These moms are choosing to work on Mother's Day
- Working Women, Weekend Reads
- 12 May 2019
Mother's Day is celebrated every year on the second Sunday in May and falls on May 12, 2019. It is not an official or religious holiday, but is still a day when mothers of all kinds are thanked for their selflessness and sacrifice. It is fitting then that we take the time to mention a few mothers who choose to continue their scheduled work on Sundays, even if it is Mother's Day.
In professions like nursing, freelancing, and aviation, the days of the week blend into one another - time is accounted for in terms of shifts, deadlines, and flights. Sundays are like any other day, even if its a major holiday or a popular one like Mother's Day.
Do mothers working in these fields get to celebrate this holiday like others across the country?

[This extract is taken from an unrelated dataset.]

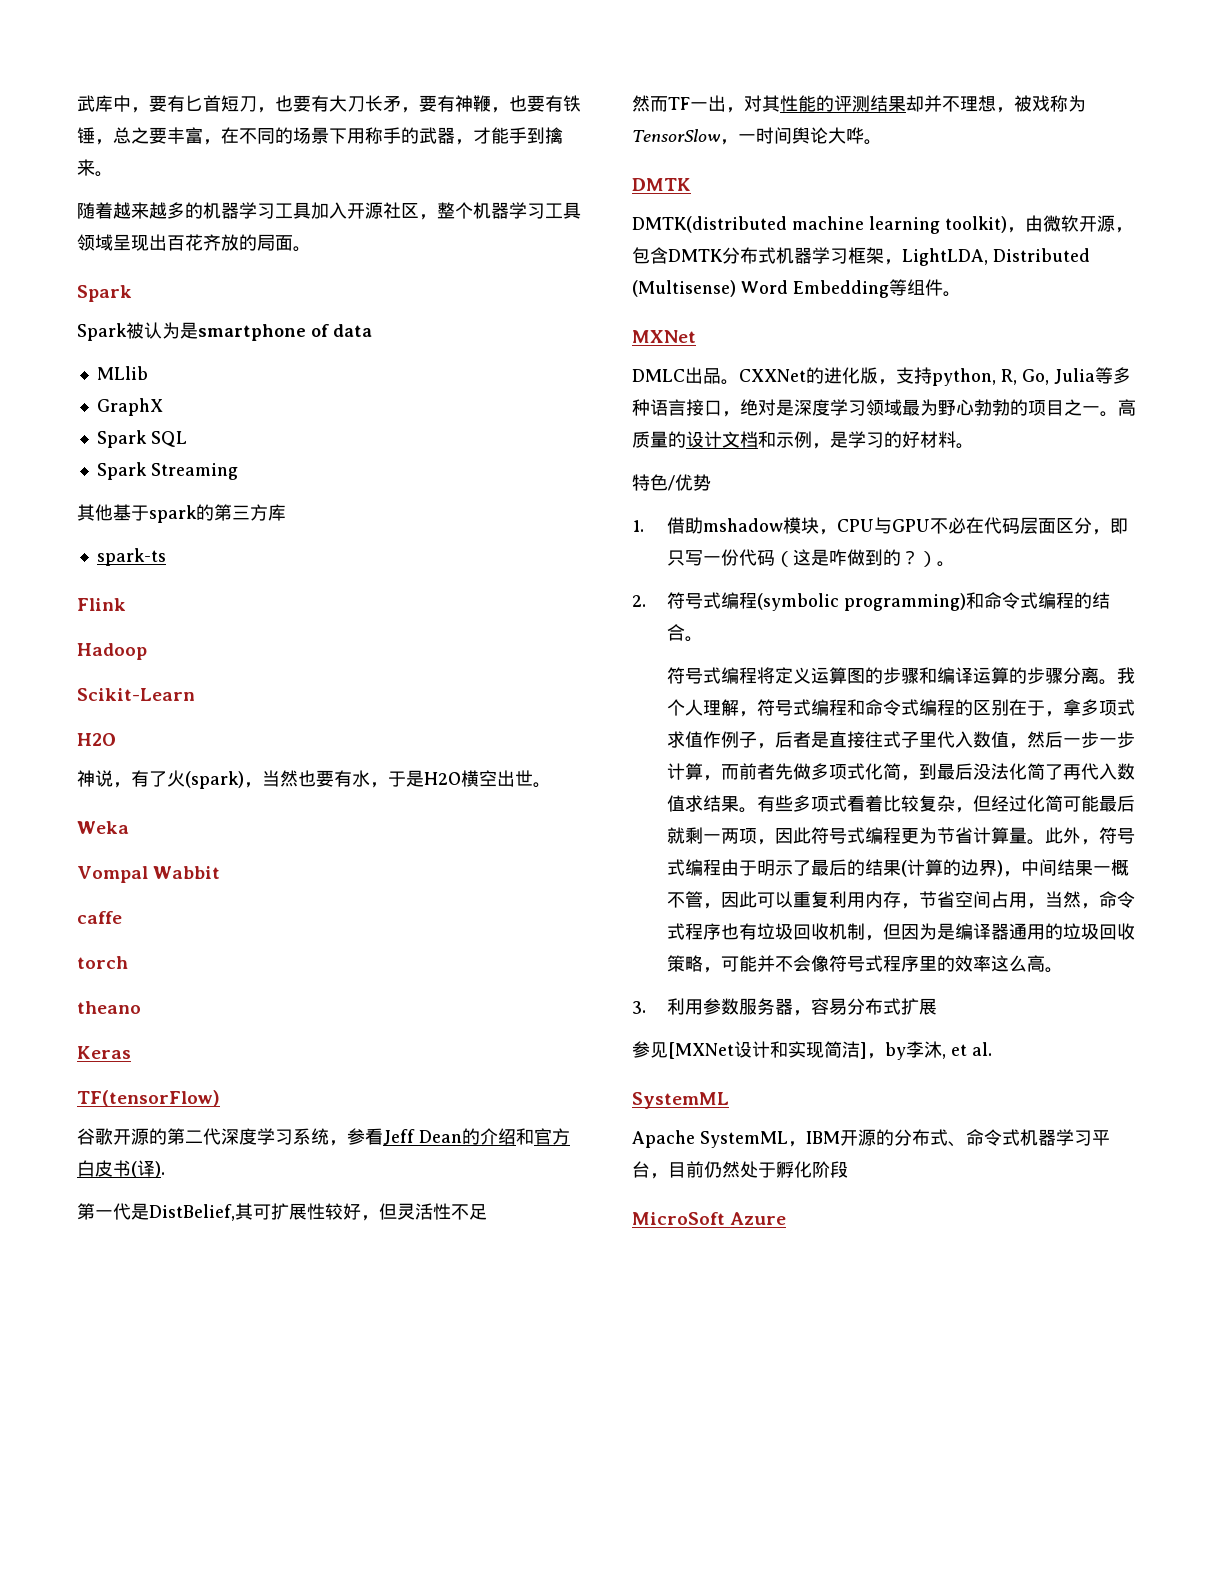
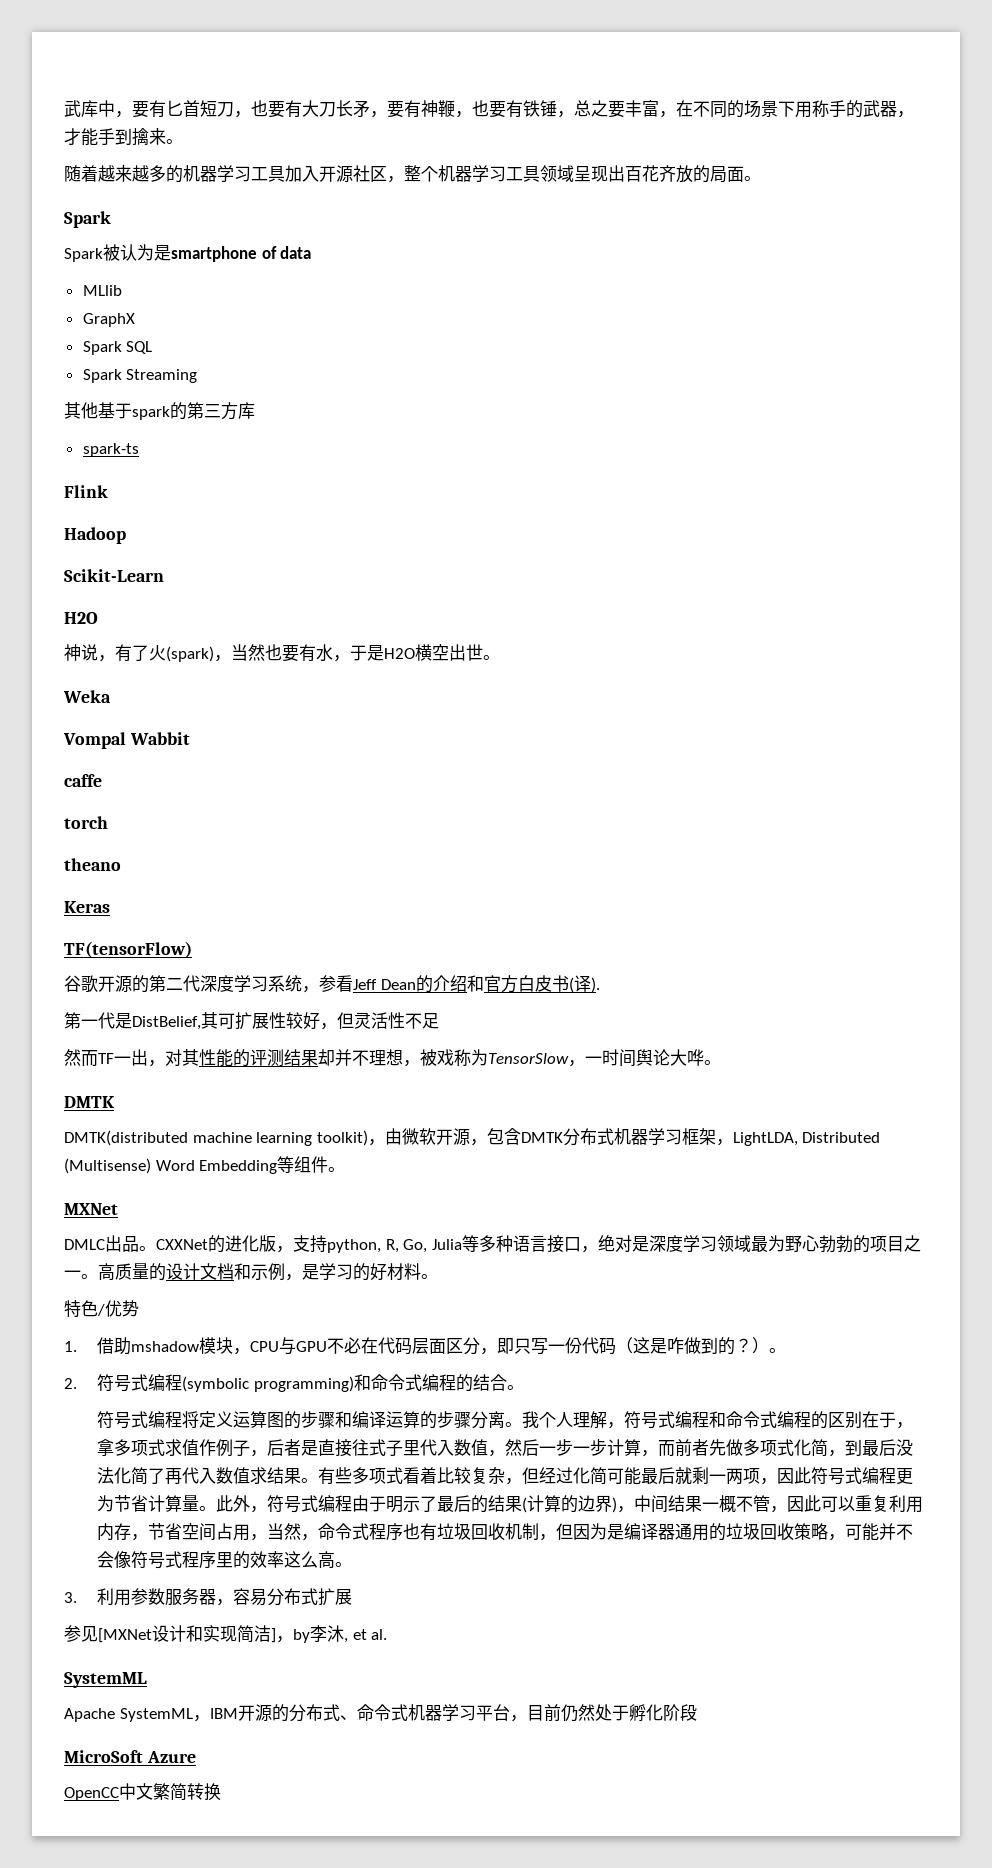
(787, 1218) none -> [64,1783,221,1801] // OpenCC中文繁简转换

How is Mother's Day celebrated?
In India, where the mother figure is sacred and placed on a pedestal, an opportunity to praise her for her virtues is rarely passed up. Fancy cards and WhatsApp messages dedicated to motherhood, selflessness, and sacrifice, or just proclaiming "Happy Mother's Day" are usually sent to all the mothers one knows. Within the family, gifting is common. Last-minute gifts for Mother's Day have become bestsellers on e-commerce sites at the beginning of May. Younger children are also encouraged to make one-of-a-kind crafts in their summer camps as gifts for their mothers. Some mothers are also given a day off from kitchen duties.
However, the celebrations for mothers who are working this Sunday are quite different. Pilot Meghna Shashidhar misses her little daughter immensely when she is on the job. "I always travel with a photo of my family with me and try to see them as often as I can, no matter what day it is." She hopes her daughter will make her a little keepsake she can take along on her next flight. This Mother's Day, Meghna wants her daughter to remember her mother's bold choice of career and to follow in her footsteps in the future.
Freelancer Rashme V will also be working this Sunday on Mother's Day, but is glad to be close to her family. In a moment of irony, her current assignment has her chronicling the history of Mother's Day.
When was the first Mother's Day?
What began as a celebration of the Mother Church in the UK morphed into a special holiday honouring mothers declared by President Woodrow Wilson on May 9th, 1914, where he asked all Americans to publicly thank their mothers. The idea has percolated down the decades to different forms - many Western countries spend the day in celebration of the Virgin Mary, while countries like Thailand, Mother's Day is celebrated on August 15 to honour the birthday of Queen Sikrit. In India, it is a day where mothers are placed front and centre instead of in the background. "Clearly, the idea behind honouring mothers on a special day carries more importance than we can imagine," says Rashme.
Researching and writing on Mother's Day has left Rashme longing for a celebration of her own. "I hope my kids have something planned for me after I finish work, or I'm going to be very disappointed!" She does not entertain the notion that she must be there for her family on the weekends. "I work from home for them, I'm here every day. In return, I've taught them to respect my office space when I'm working. It's important to me and I'm glad they see it," she says.
The importance of the day
An argument reigning supreme online is that every day should be celebrated as Mother's Day - meaning that women should be respected and recognised for their role as mothers consistently, not just for the sake of popular opinion on one day. This sentiment is echoed by Sharmila Aiyengar, a nurse by profession. Her work week is divided into 10 to 12-hour shifts and some cross into the wee hours of the morning as well. "Nursing is as demanding a profession as any other in the medical field. My daughter is a teenager now, and I've always maintained the same dedication and commitment to my work as she grew up," Sharmila says. Her daughter has never given in to peer pressure to do something special for her mom for Mother's Day. "I didn't even know when Mother's Day was until a few years ago. According to me, my patients are my children. I mother them enough!" she says, laughing.
In the end, it’s a question of choice. No matter when Mother's Day is, the idea of honouring a mother for what she does and the choices she makes - even if it is to go to work for unconventional hours - should warrant a celebration!